▸ Task directions
Omit the pictures, then write out every entry exactly as it reads.
Input Start Marker
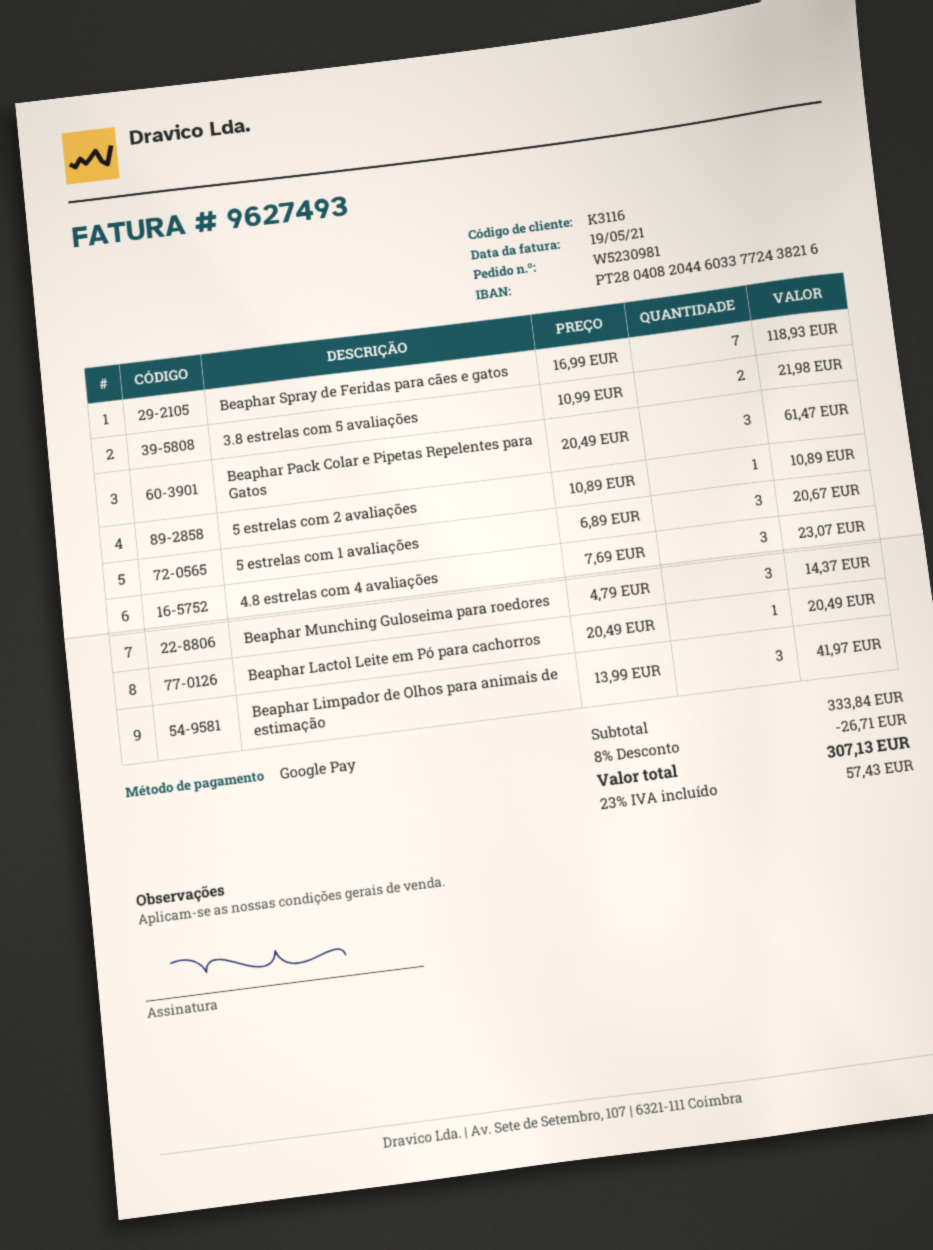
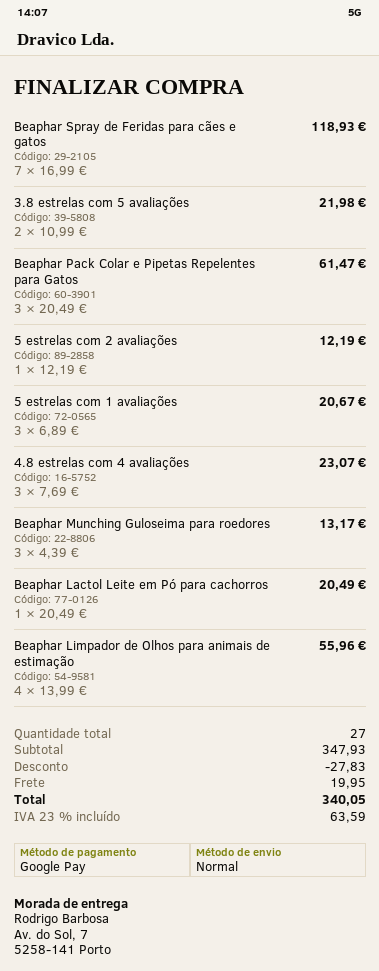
5 estrelas com 2 avaliações: 1 x 10.89 = 10.89 -> 1 x 12.19 = 12.19
Beaphar Munching Guloseima para roedores: 3 x 4.79 = 14.37 -> 3 x 4.39 = 13.17
Beaphar Limpador de Olhos para animais de estimação: 3 x 13.99 = 41.97 -> 4 x 13.99 = 55.96
subtotal: 333.84 -> 347.93
discount: 26.71 -> 27.83
shipping: none -> 19.95
tax: 23% = 57.43 -> 23% = 63.59
total: 307.13 -> 340.05

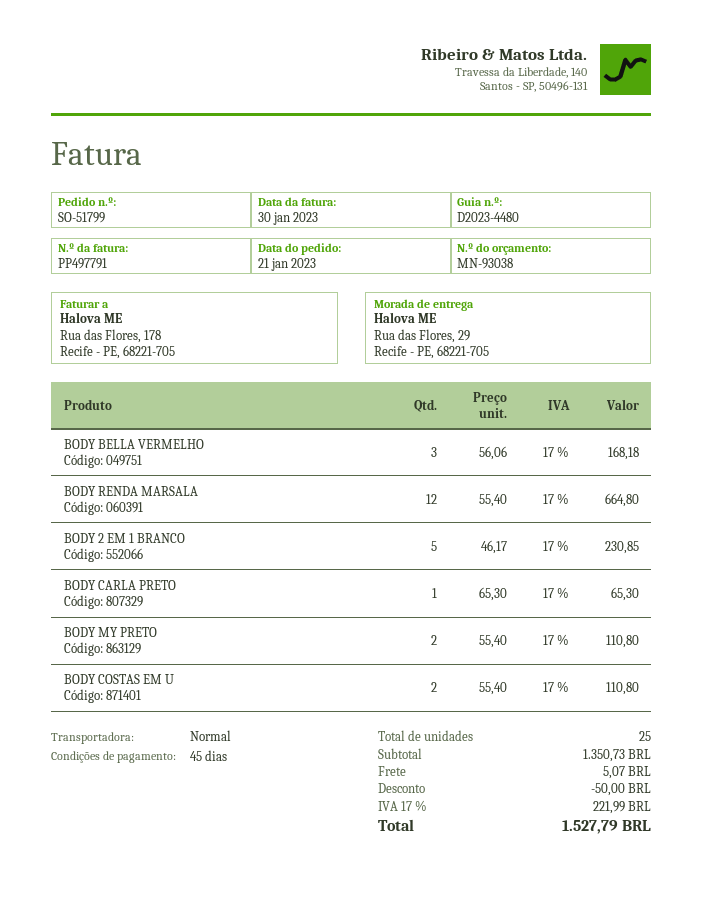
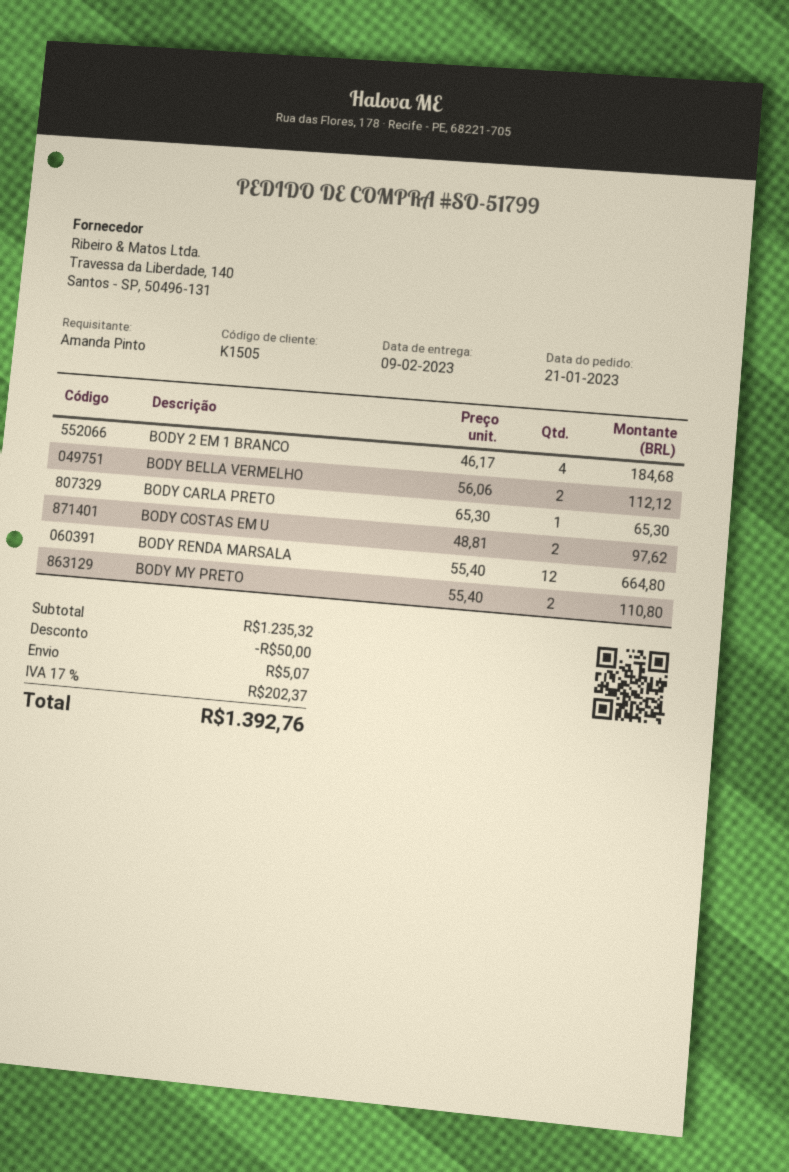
BODY BELLA VERMELHO: 3 x 56.06 = 168.18 -> 2 x 56.06 = 112.12
BODY 2 EM 1 BRANCO: 5 x 46.17 = 230.85 -> 4 x 46.17 = 184.68
BODY COSTAS EM U: 2 x 55.40 = 110.80 -> 2 x 48.81 = 97.62
subtotal: 1350.73 -> 1235.32
tax: 17% = 221.99 -> 17% = 202.37
total: 1527.79 -> 1392.76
Input End Marker
▸ Solution for this task
5 estrelas com 2 avaliações: 1 x 10.89 = 10.89 -> 1 x 12.19 = 12.19
Beaphar Munching Guloseima para roedores: 3 x 4.79 = 14.37 -> 3 x 4.39 = 13.17
Beaphar Limpador de Olhos para animais de estimação: 3 x 13.99 = 41.97 -> 4 x 13.99 = 55.96
subtotal: 333.84 -> 347.93
discount: 26.71 -> 27.83
shipping: none -> 19.95
tax: 23% = 57.43 -> 23% = 63.59
total: 307.13 -> 340.05

BODY BELLA VERMELHO: 3 x 56.06 = 168.18 -> 2 x 56.06 = 112.12
BODY 2 EM 1 BRANCO: 5 x 46.17 = 230.85 -> 4 x 46.17 = 184.68
BODY COSTAS EM U: 2 x 55.40 = 110.80 -> 2 x 48.81 = 97.62
subtotal: 1350.73 -> 1235.32
tax: 17% = 221.99 -> 17% = 202.37
total: 1527.79 -> 1392.76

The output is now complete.